Parquet Codec Interface

The Parquet codec MUST implement the Codec interface:

type Codec interface {
    Name() string                             // Returns "parquet"
    Encode(w io.Writer, records []any) error  // Batch encoding
    Decode(r io.Reader) ([]any, error)        // Batch decoding
}

The Parquet codec MUST NOT implement StreamingRecordCodec. Parquet's footer requirement makes true streaming impossible without full buffering. StreamWriteRecords with a Parquet codec MUST return ErrCodecNotStreamable.

Name

  • Name() MUST return "parquet".
  • This name is recorded in manifests.

Encode

  • Encode(w, records) MUST write a valid Parquet file to w.
  • The Parquet file MUST include the footer (requires buffering all data).
  • Records MUST be encoded according to the configured schema.
  • Empty records (len(records) == 0) MUST produce a valid Parquet file with zero rows.
  • Encoding errors MUST be returned, not silently ignored.

Decode

  • Decode(r) MUST read a complete Parquet file from r.
  • Returns records as []any where each record is map[string]any.
  • Field types are mapped according to the Type Mapping table below.
  • Decode MUST support files written by this codec and standard Parquet writers.

Schema Requirements

Parquet requires a schema. Lode Parquet codec MUST support explicit schema configuration.

Schema Definition

Schemas are defined at codec construction time:

codec, err := lode.NewParquetCodec(lode.ParquetSchema{
    Fields: []lode.ParquetField{
        {Name: "id", Type: lode.ParquetInt64},
        {Name: "name", Type: lode.ParquetString},
        {Name: "timestamp", Type: lode.ParquetTimestamp},
    },
})
if err != nil {
    // Handle schema validation error
}

Schema Construction Validation

NewParquetCodec validates the schema and returns an error for:

  • Invalid ParquetType values (out of range).
  • Empty field names.
  • Duplicate field names (would silently drop columns).

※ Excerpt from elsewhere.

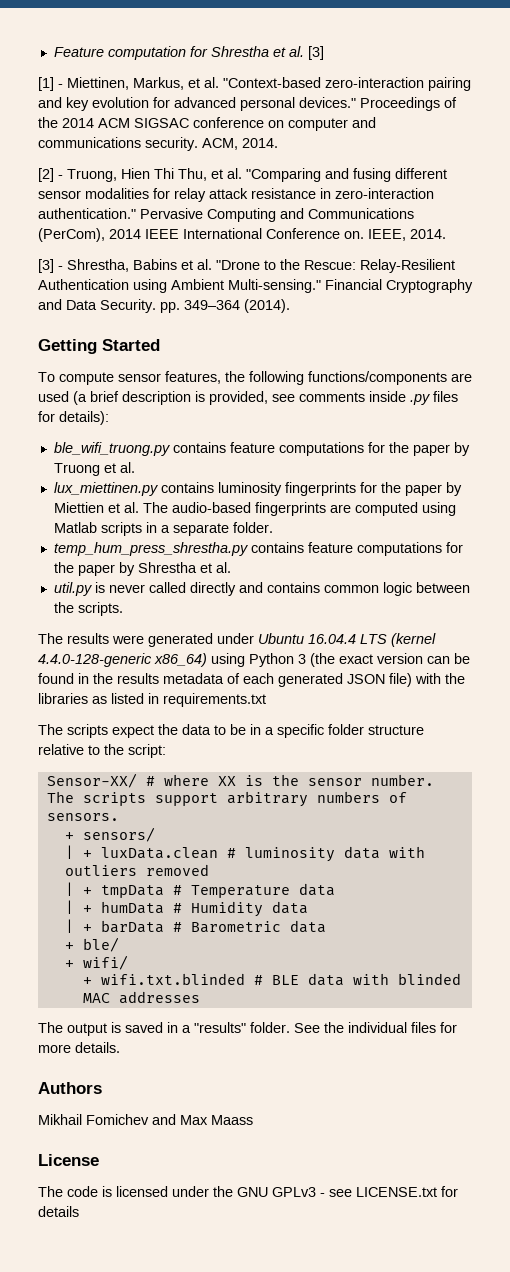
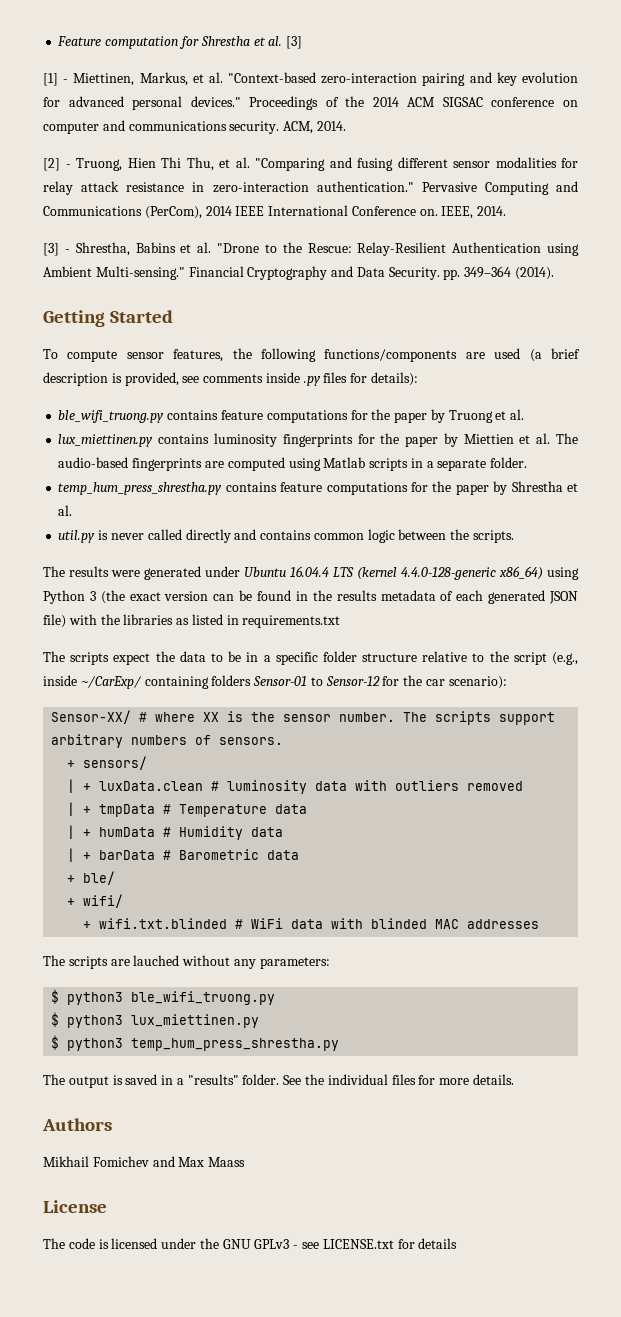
[128,744,166,758] script: -> [513,652,578,665] [43,675,507,689] script (e.g., inside ~/CarExp/ containing folders Sensor-01 to Sensor-12 for the car scenario):
[271,975,299,985] BLE -> [251,918,284,929] WiFi
(200, 997) none -> [43,955,330,969] [51,989,276,1005] [51,1012,260,1028] [51,1035,340,1051] // The scripts are lauched without any parameters: // $ python3 ble_wifi_truong.py // $ python3 lux_miettinen.py // $ python3 temp_hum_press_shrestha.py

All schema validation errors wrap ErrSchemaViolation.

Record Validation

  • Records MUST contain all required (non-nullable) fields defined in the schema.
  • Extra fields: Fields in records that are not in the schema MUST be silently ignored. This enables forward compatibility when record producers add fields.
  • Missing required fields MUST return ErrSchemaViolation.
  • Type mismatches (after coercion attempts) MUST return ErrSchemaViolation.

No Schema Inference

  • The codec MUST NOT infer schema from record data.
  • Explicit schema is required for predictable, portable output.
  • This aligns with Lode's principle: "stores facts, not interpretations."

Type Mapping

Supported Types

Parquet Type Go Source Types (accepted) Decoded Go Type
ParquetInt32 int, int32, int64, float64 int32
ParquetInt64 int, int32, int64, float64 int64
ParquetFloat32 float32, float64 float32
ParquetFloat64 float32, float64 float64
ParquetString string string
ParquetBool bool bool
ParquetBytes []byte, string []byte
ParquetTimestamp time.Time, string (RFC3339) time.Time

Explicit Type Coercion

The codec performs explicit, documented type coercions to support common patterns:

  1. JSON number conversion: float64 is accepted for integer fields because encoding/json decodes all numbers as float64. This enables interop with JSONL-decoded records.

  2. Timestamp string parsing: RFC3339/RFC3339Nano strings are accepted for timestamp fields. Invalid timestamp strings return ErrSchemaViolation.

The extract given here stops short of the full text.